Items listed in a dataset
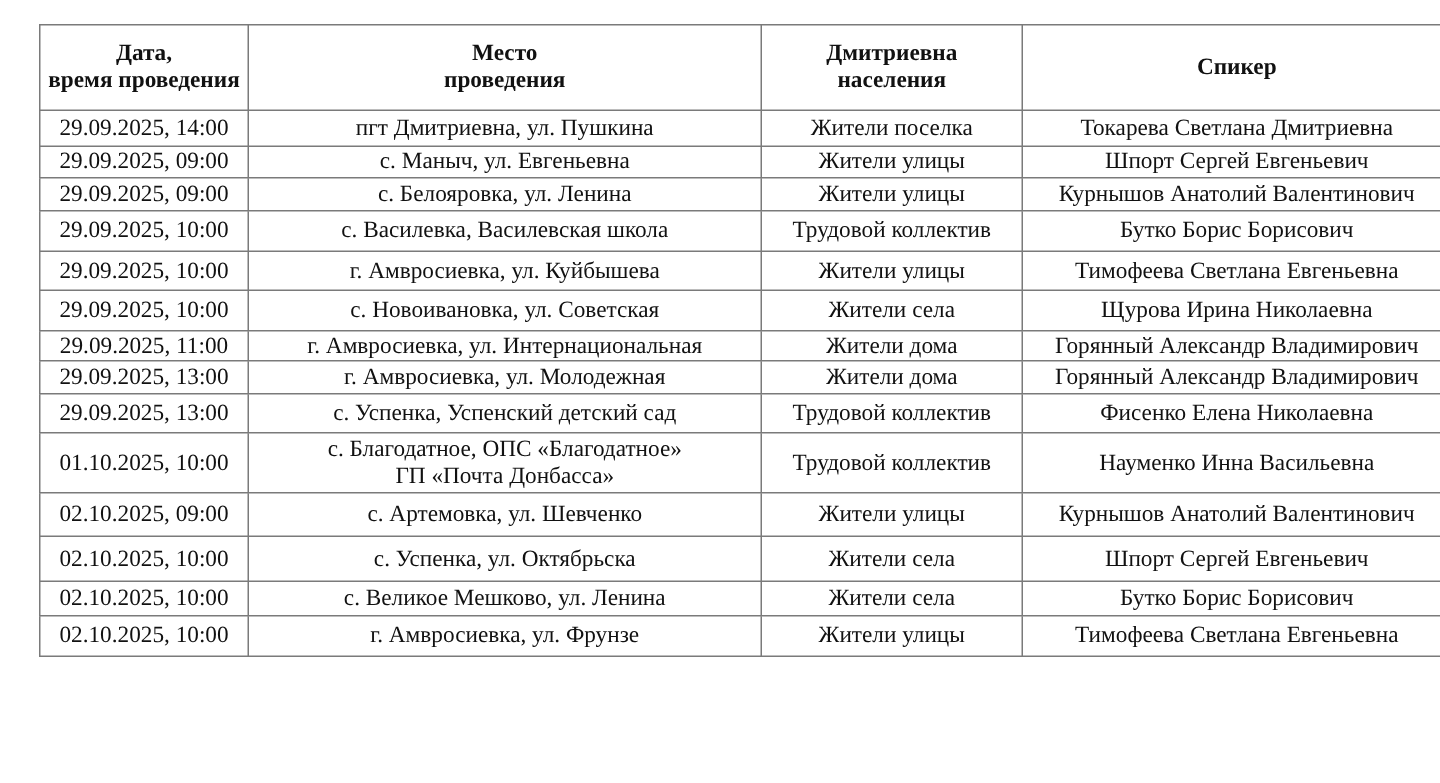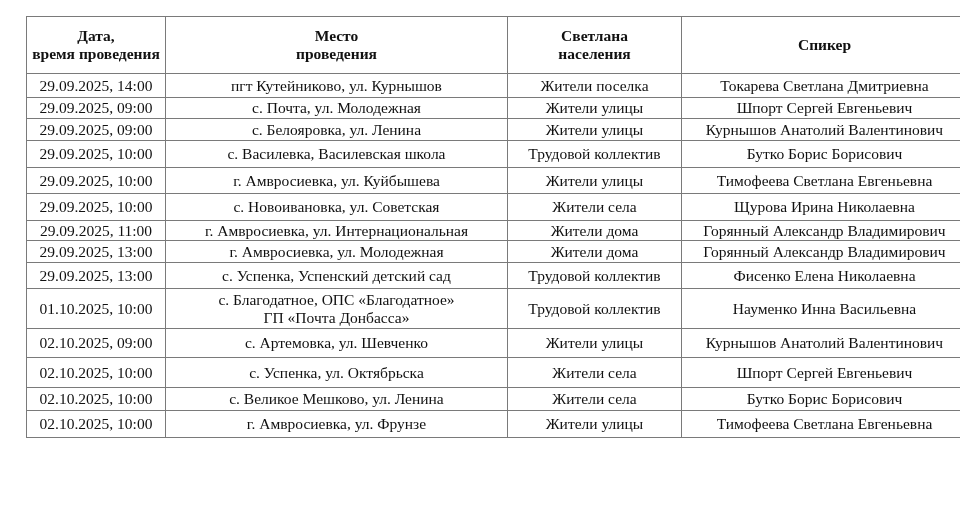--- a/index.html
+++ b/index.html
@@ -64,7 +64,7 @@
         <span class="line">проведения</span>
       </th>
       <th>
-        <span class="line">Светлана</span>
+        <span class="line">Дмитриевна</span>
         <span class="line">населения</span>
       </th>
       <th>

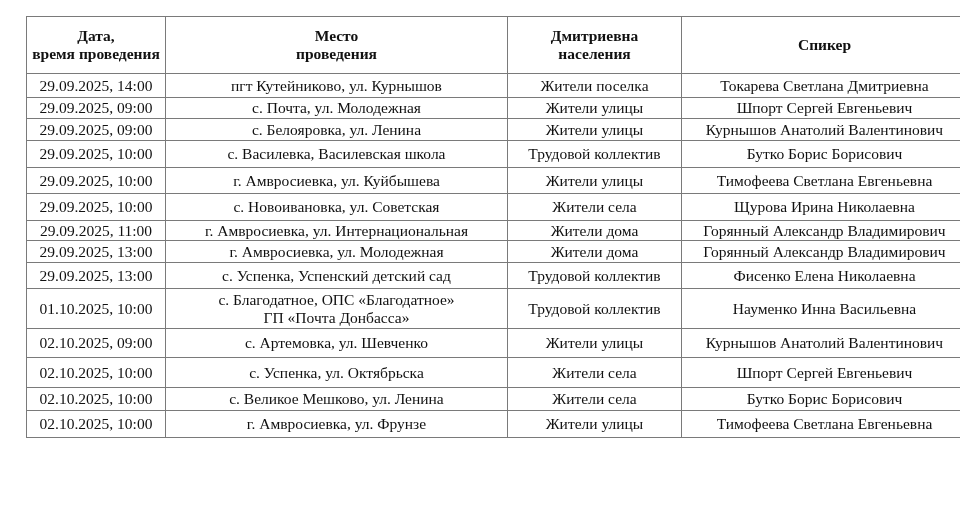--- a/index.html
+++ b/index.html
@@ -76,7 +76,7 @@
       <tr style="height: 24px;">
         <td>29.09.2025, 14:00</td>
         <td>
-          <span class="line">пгт Кутейниково, ул. Курнышов</span>
+          <span class="line">пгт Дмитриевна, ул. Пушкина</span>
         </td>
         <td>Жители поселка</td>
         <td>Токарева Светлана Дмитриевна</td>

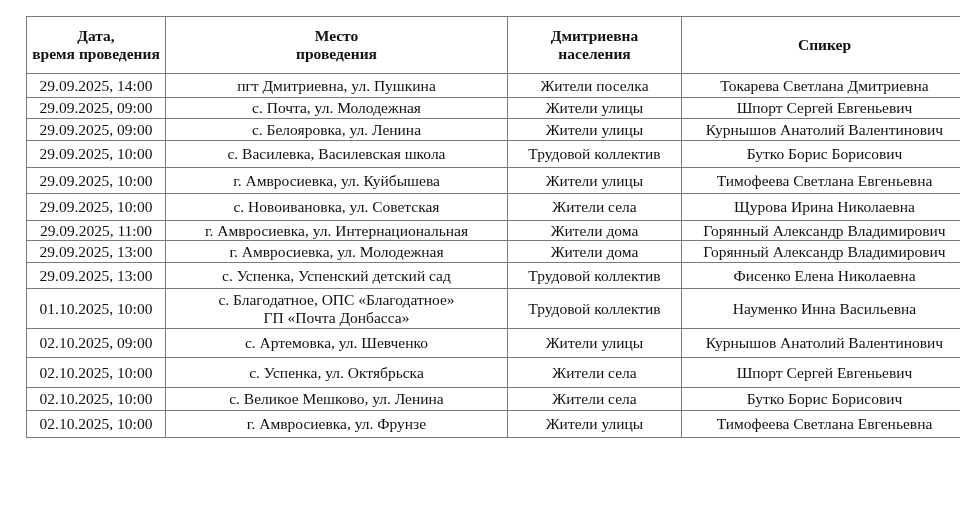--- a/index.html
+++ b/index.html
@@ -84,7 +84,7 @@
       <tr style="height: 21px;">
         <td>29.09.2025, 09:00</td>
         <td>
-          <span class="line">с. Почта, ул. Молодежная</span>
+          <span class="line">с. Маныч, ул. Евгеньевна</span>
         </td>
         <td>Жители улицы</td>
         <td>Шпорт Сергей Евгеньевич</td>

→ Your task: Could you set down exactly the lines from the one containing "Маныч, ул. Евгеньевна</span>" through the last line of the records above, both included?

→ Answer for this exercise:
+          <span class="line">с. Маныч, ул. Евгеньевна</span>
         </td>
         <td>Жители улицы</td>
         <td>Шпорт Сергей Евгеньевич</td>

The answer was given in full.